Many economists also believe the Fed's credit-easing campaign that started in January 2001 and saw the last cut in June 2003 probably has ended.
Greenspan said the Fed had been able to cut short-term rates so aggressively because inflation posed no threat to the economy. In fact, as the economy struggled to recover in the first half of last year, Fed policy-makers worried more about prices moving down, into deflation, rather than up, into inflation.
"We thought we needed to be, and could be, forceful in 2002 and 2003 as well because, with demand weak, inflation risks had become two-sided for the first time in 40 years," Greenspan said.
As he has in the past, Greenspan rejected the use of a device called "inflation rate targeting," which is used by some central banks. Using the tactic, a central bank sets an optimal target for inflation for the year, then manages interest rate policy to achieve that goal.

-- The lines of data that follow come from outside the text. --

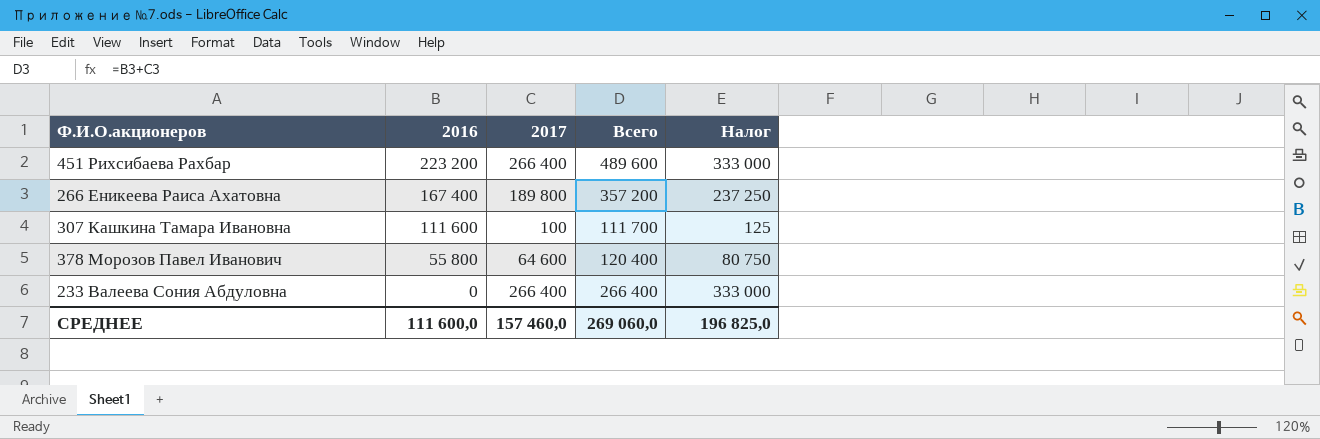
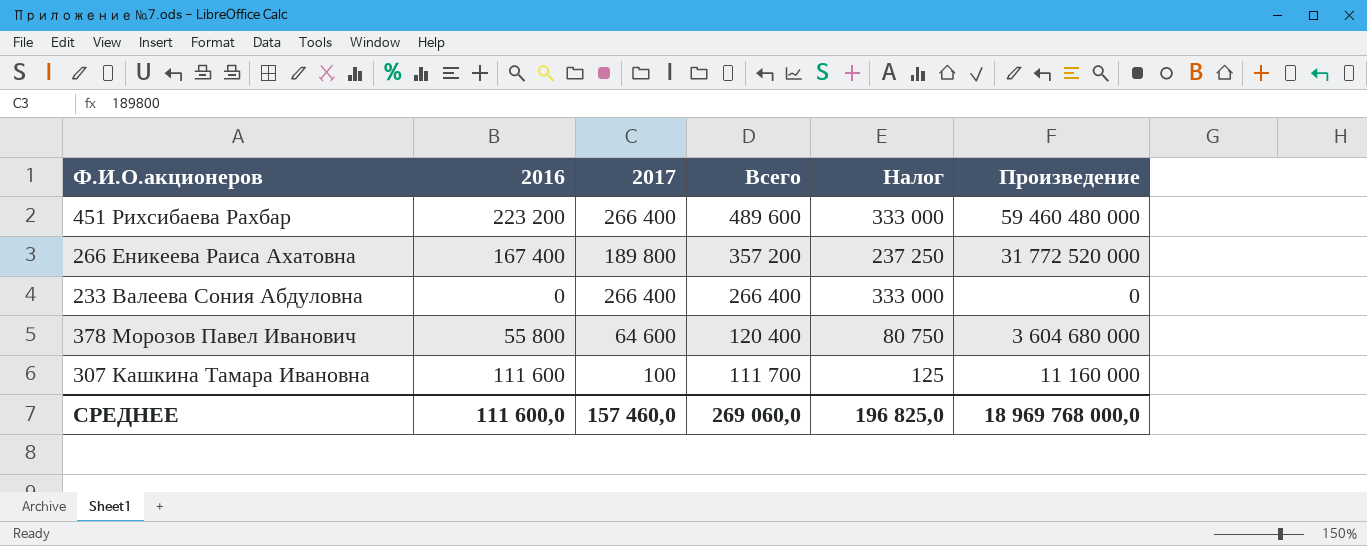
row order: 2016 descending -> Всего descending
column Произведение | formula: none -> [2016] * [2017]

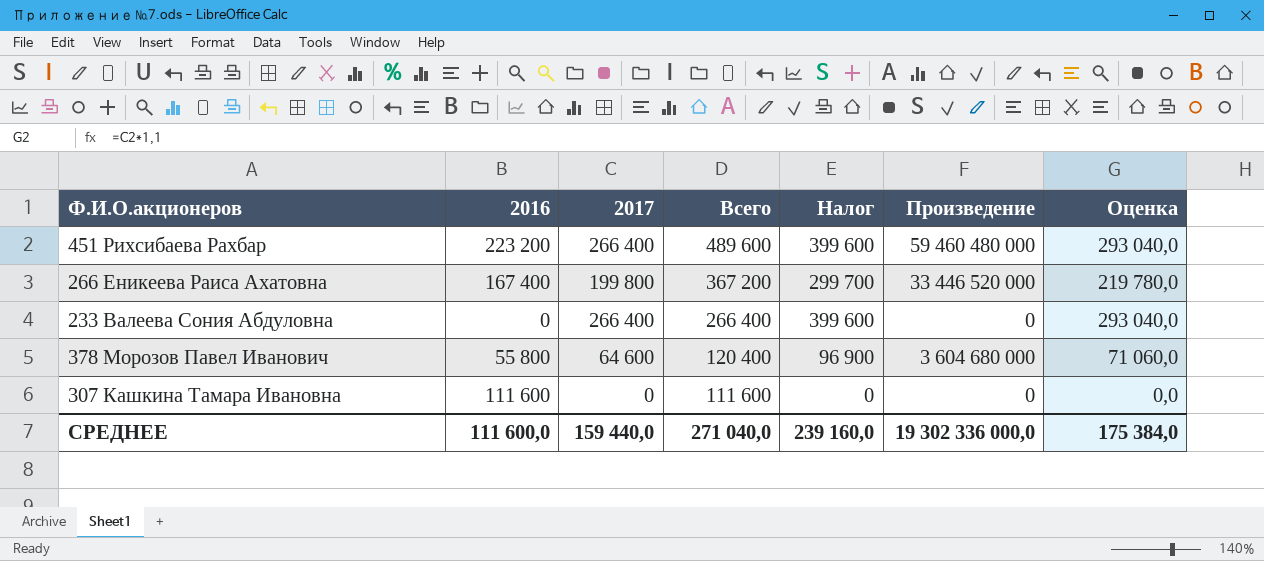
column Налог | formula: [2017] * 1,25 -> [2017] * 1,5
column Оценка | formula: none -> [2017] * 1,1
266 Еникеева Раиса Ахатовна | 2017: 189 800 -> 199 800
266 Еникеева Раиса Ахатовна | Всего: 357 200 -> 367 200
266 Еникеева Раиса Ахатовна | Произведение: 31 772 520 000 -> 33 446 520 000
307 Кашкина Тамара Ивановна | 2017: 100 -> 0
307 Кашкина Тамара Ивановна | Всего: 111 700 -> 111 600
307 Кашкина Тамара Ивановна | Произведение: 11 160 000 -> 0
СРЕДНЕЕ | 2017: 157 460,0 -> 159 440,0
СРЕДНЕЕ | Всего: 269 060,0 -> 271 040,0
СРЕДНЕЕ | Налог: 196 825,0 -> 239 160,0
СРЕДНЕЕ | Произведение: 18 969 768 000,0 -> 19 302 336 000,0

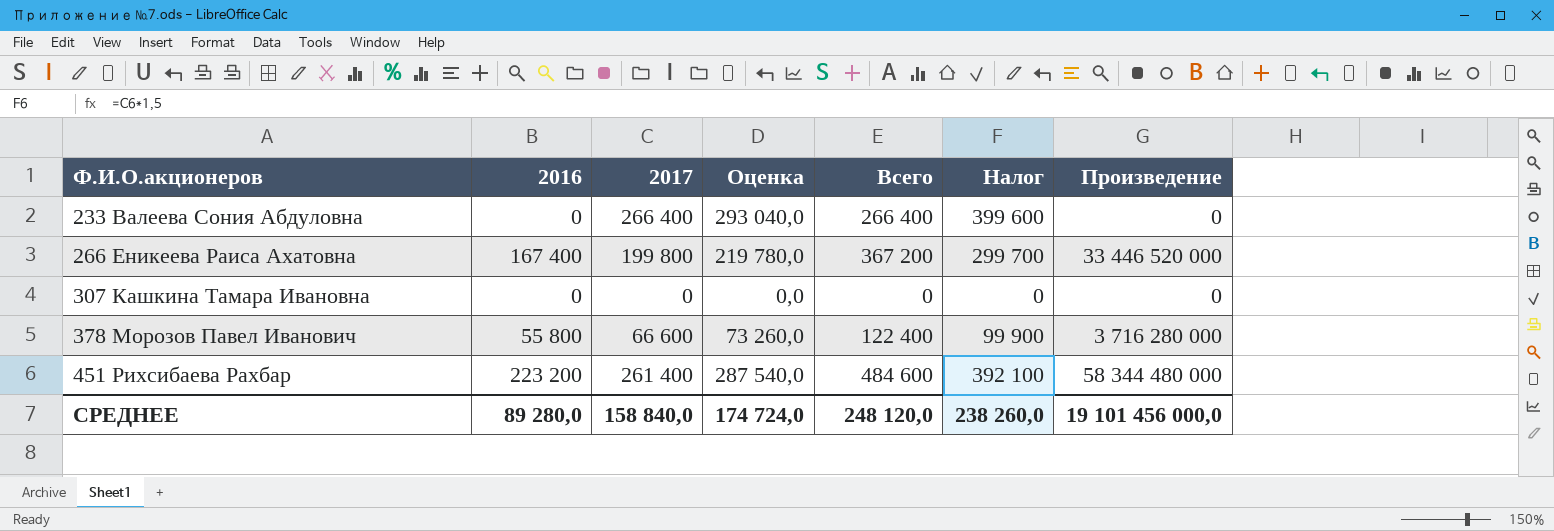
row order: Всего descending -> Ф.И.О.акционеров ascending
column Оценка | position: 7 -> 4
307 Кашкина Тамара Ивановна | 2016: 111 600 -> 0
307 Кашкина Тамара Ивановна | Всего: 111 600 -> 0
378 Морозов Павел Иванович | 2017: 64 600 -> 66 600
378 Морозов Павел Иванович | Оценка: 71 060,0 -> 73 260,0
378 Морозов Павел Иванович | Всего: 120 400 -> 122 400
378 Морозов Павел Иванович | Налог: 96 900 -> 99 900
378 Морозов Павел Иванович | Произведение: 3 604 680 000 -> 3 716 280 000
451 Рихсибаева Рахбар | 2017: 266 400 -> 261 400
451 Рихсибаева Рахбар | Оценка: 293 040,0 -> 287 540,0
451 Рихсибаева Рахбар | Всего: 489 600 -> 484 600
451 Рихсибаева Рахбар | Налог: 399 600 -> 392 100
451 Рихсибаева Рахбар | Произведение: 59 460 480 000 -> 58 344 480 000
СРЕДНЕЕ | 2016: 111 600,0 -> 89 280,0
СРЕДНЕЕ | 2017: 159 440,0 -> 158 840,0
СРЕДНЕЕ | Оценка: 175 384,0 -> 174 724,0
СРЕДНЕЕ | Всего: 271 040,0 -> 248 120,0
СРЕДНЕЕ | Налог: 239 160,0 -> 238 260,0
СРЕДНЕЕ | Произведение: 19 302 336 000,0 -> 19 101 456 000,0

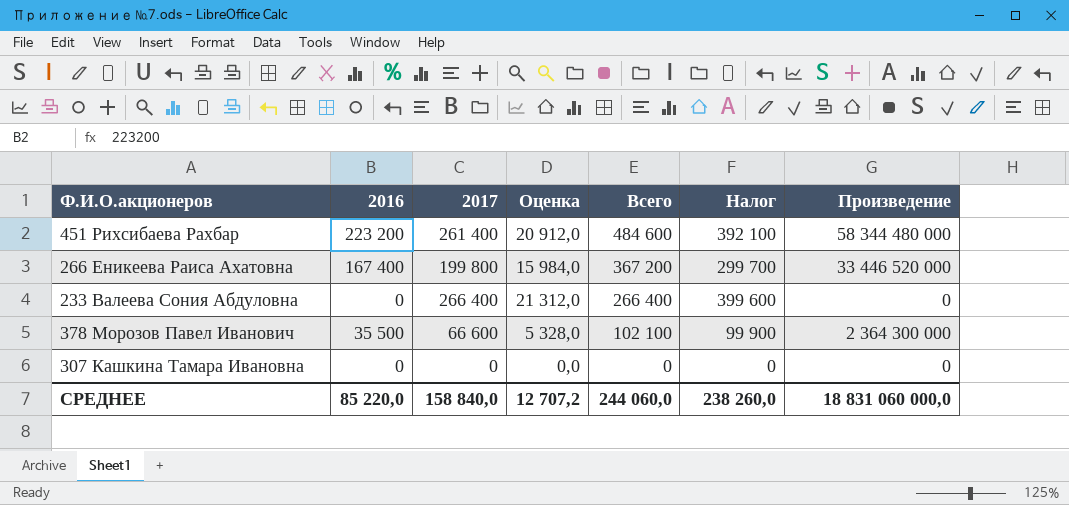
row order: Ф.И.О.акционеров ascending -> Всего descending
column Оценка | formula: [2017] * 1,1 -> [2017] * 0,08
378 Морозов Павел Иванович | 2016: 55 800 -> 35 500
378 Морозов Павел Иванович | Всего: 122 400 -> 102 100
378 Морозов Павел Иванович | Произведение: 3 716 280 000 -> 2 364 300 000
СРЕДНЕЕ | 2016: 89 280,0 -> 85 220,0
СРЕДНЕЕ | Оценка: 174 724,0 -> 12 707,2
СРЕДНЕЕ | Всего: 248 120,0 -> 244 060,0
СРЕДНЕЕ | Произведение: 19 101 456 000,0 -> 18 831 060 000,0

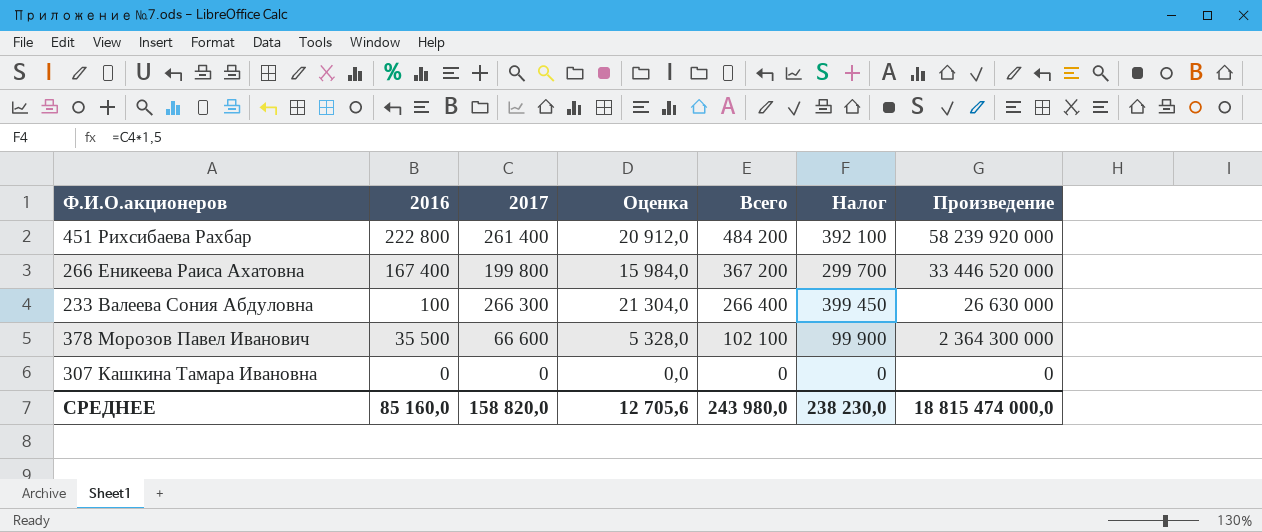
451 Рихсибаева Рахбар | 2016: 223 200 -> 222 800
451 Рихсибаева Рахбар | Всего: 484 600 -> 484 200
451 Рихсибаева Рахбар | Произведение: 58 344 480 000 -> 58 239 920 000
233 Валеева Сония Абдуловна | 2016: 0 -> 100
233 Валеева Сония Абдуловна | 2017: 266 400 -> 266 300
233 Валеева Сония Абдуловна | Оценка: 21 312,0 -> 21 304,0
233 Валеева Сония Абдуловна | Налог: 399 600 -> 399 450
233 Валеева Сония Абдуловна | Произведение: 0 -> 26 630 000
СРЕДНЕЕ | 2016: 85 220,0 -> 85 160,0
СРЕДНЕЕ | 2017: 158 840,0 -> 158 820,0
СРЕДНЕЕ | Оценка: 12 707,2 -> 12 705,6
СРЕДНЕЕ | Всего: 244 060,0 -> 243 980,0
СРЕДНЕЕ | Налог: 238 260,0 -> 238 230,0
СРЕДНЕЕ | Произведение: 18 831 060 000,0 -> 18 815 474 000,0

Greenspan said he preferred a more flexible approach to policy-making.
"Simple rules will be inadequate as either descriptions or prescriptions for policy," he said.
Separately, Fed policy-maker Ben Bernanke, in a Saturday speech to the same group, suggested some ways that the central bank might be able to improve the way it communicates with Wall Street and Main Street.
Bernanke suggested, among other things, that the Fed's economic forecasts be released more often than the current twice a year and minutes of the Fed's meetings be released quicker. The minutes are now released six to eight weeks after a meeting.
However, Bernanke didn't believe that televising the Fed's eight meetings a year on interest rate policy would be a good idea. Doing so, he said, would "risk comprising the integrity and quality of the policy-making process itself."